Gold continues to gyrate wildly, as geopolitical crises and economic risks weigh on the outlook for financial markets. After dipping sharply in recent days, the lustrous yellow metal has bounced back, rallying by just over US$10 per ounce since the start of May 2018 to be trading at US$1,313 an ounce. This is good news for beaten-down junior gold miner Pretium Resources Inc. (TSX:PVG)(NYSE:PVG), which has seen its value plummet by a massive 41% since the start of 2018.
Now what?
Pretium owns and operates the Brucejack gold mine located in British Columbia, which has been estimated to have reserves of eight million gold ounces with an average grade of 16 grams of gold per tonne of ore. The mine was long touted by Pretium to be one of the highest-quality gold projects under development globally, but since commencing production, it has failed to deliver the forecast levels of production. It is this which has weighed heavily on Pretium’s market value.

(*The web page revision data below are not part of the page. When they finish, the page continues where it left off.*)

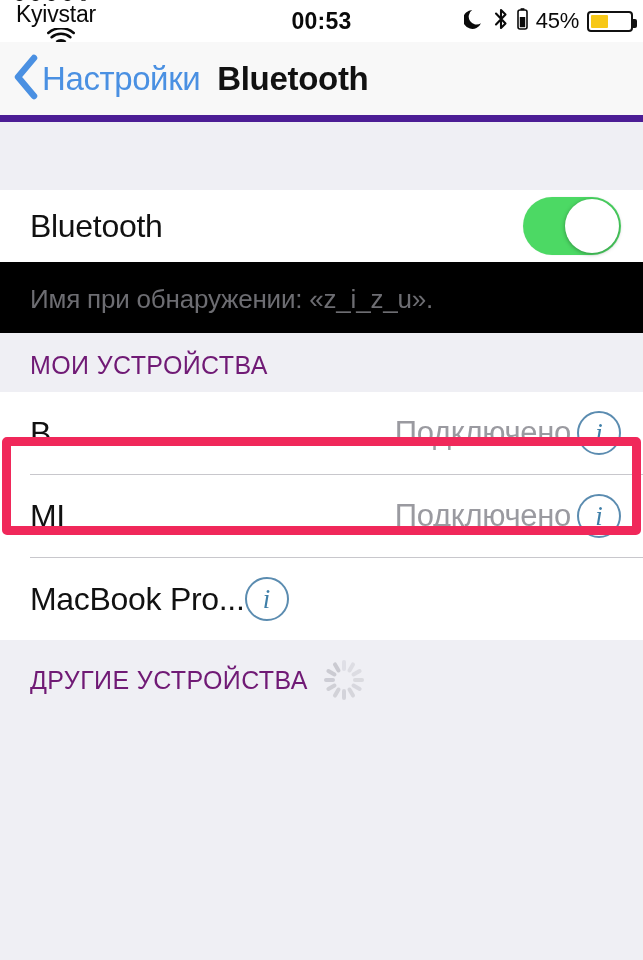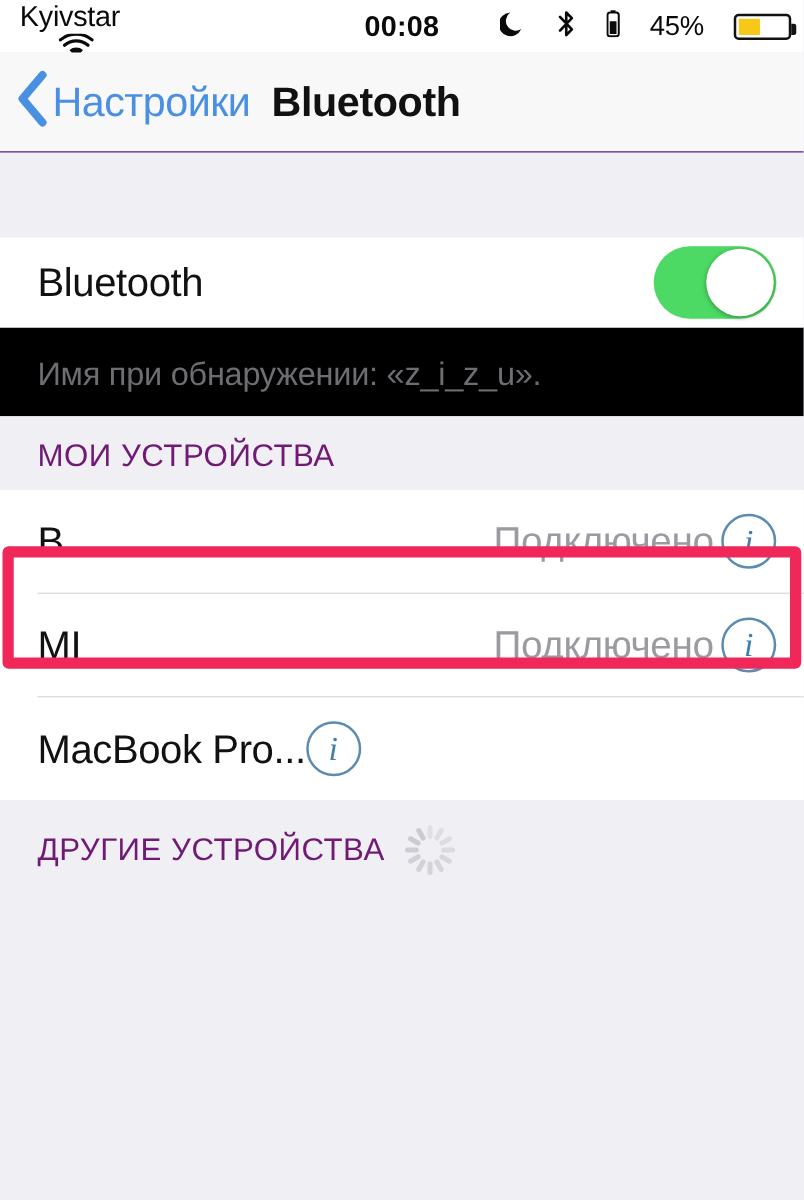--- a/index.html
+++ b/index.html
@@ -187,7 +187,7 @@
     </span>
   </div>
 
-  <div class="sb-center">00:08</div>
+  <div class="sb-center">00:53</div>
 
   <div class="sb-right">
     <span class="moon-icon">

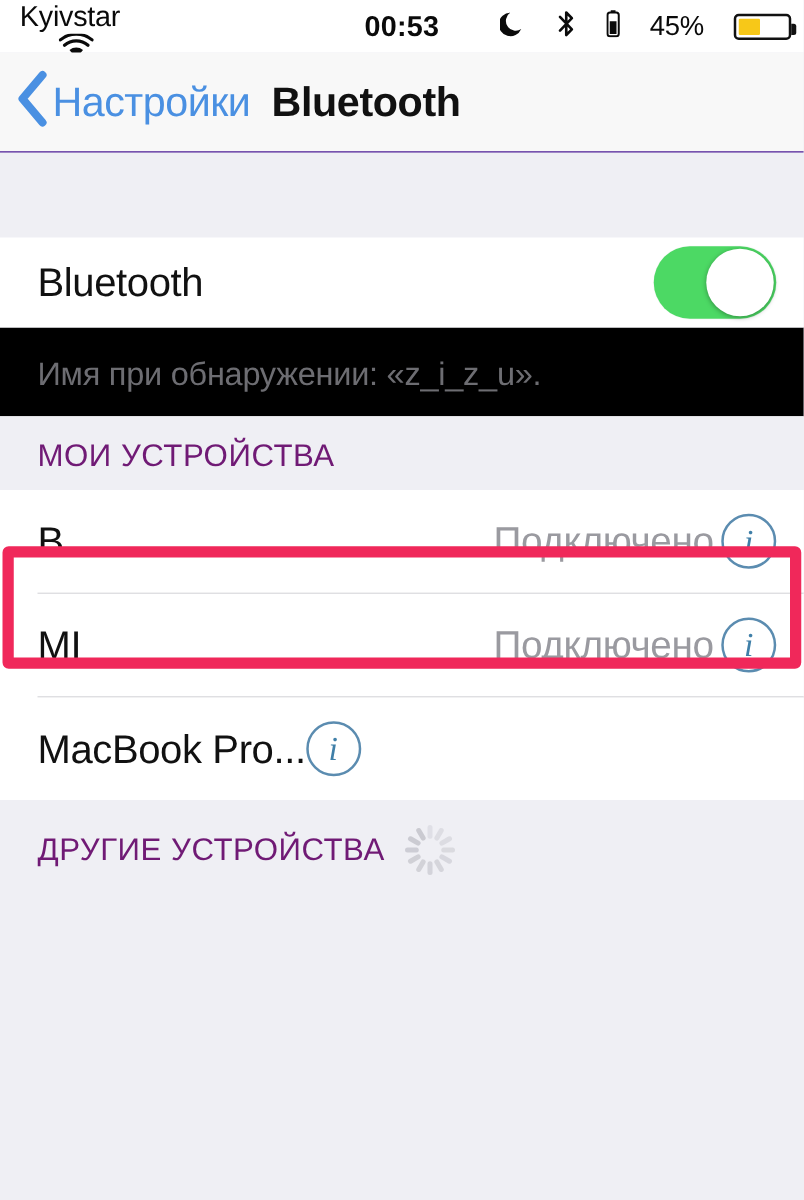--- a/index.html
+++ b/index.html
@@ -29,7 +29,7 @@
   }
   .sb-right{
     margin-left:auto; margin-right:10px;
-    display:flex; align-items:center; gap:24px;
+    display:flex; align-items:center; gap:8px;
   }
   .moon-icon{ display:block; }
   .bt-icon-small{ display:block; }

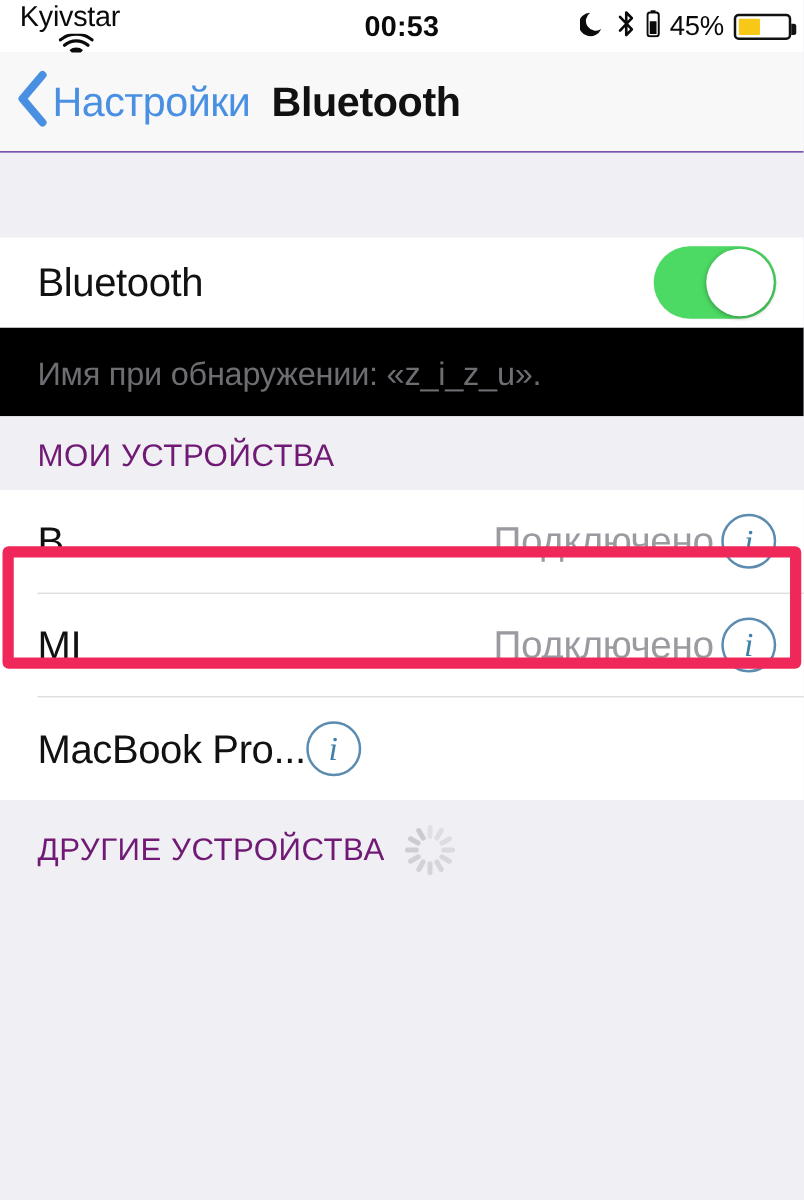--- a/index.html
+++ b/index.html
@@ -51,7 +51,7 @@
     position:relative; width:643px; height:80px;
     background:#F8F8F8;
     display:flex; align-items:center;
-    border-bottom:1px solid #4c1d95;
+    border-bottom:7px solid #4c1d95;
   }
   .back-btn{
     display:flex; align-items:center;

For the fourth quarter 2017, gold production deteriorated by 15% quarter over quarter, and the reported head grade of 8.2 grams of gold per tonne of ore mined was roughly half of the grade stated in the mine’s feasibility study. Those results have significantly disappointed the market, sparking fears that the Brucejack mine is not the high-quality operation that’s expected.
Nonetheless, the Pretium has moved quickly to remedy the situation. The decline in fourth-quarter production can be attributed to longer-than-expected downtime for equipment and other delays associated with executing Pretium’s mining plan.
As a result, the company has added a third drill and is working on increasing the number of stopes available to be mined, so there are 10-12 stopes available to be mined by the end of 2018 — double the number required. Over the course of the first half of 2018, as these improvements are completed, they should address the issues experienced during the fourth quarter 2017 and lead to higher gold production. Pretium also expects these improvements to boost the head grades of the gold mined.
There is also still a considerable amount of work to be completed before the Brucejack mine is ready to reach full commercial production, known as steady-state production. This means that the market has, in all likelihood, overreacted to the mine’s poor fourth-quarter performance.
In fact, Pretium doesn’t expect steady state production to be achieved until late 2018, but when the mine reaches that level of maturity, it should deliver the ore grades and production promised in the feasibility study. When that occurs, Pretium’s earnings will receive a healthy bump, particularly because of the positive outlook for gold, which should see it remain trading at above US$1,300 per ounce for the remainder of 2018.
Even before steady-state production is achieved, Pretium has forecast gold production of 150,000-200,000 ounces for the first half of 2018. The lower end of that forecast it is equivalent to the mine’s gold production for the second half of 2017, while at the upper end it is 31% greater. If Pretium can achieve the upper end of that target, its earnings will expand significantly, which should trigger a substantial rally in the miner’s shares.
So what?
Investing in a junior gold miner is fraught with risk, and the issues experienced by Pretium at its Brucejack mine over the second half of 2017 illustrate what can go wrong. The miner is working hard to improve its operations, which should see gold production, and hence earnings, grow substantially. Because Pretium’s stock has tumbled sharply since the poor fourth-quarter results were announced, it appears attractively valued, creating an opportunity for risk-tolerant investors to bet on higher gold and the successful implementation of Pretium’s improvements at the mine.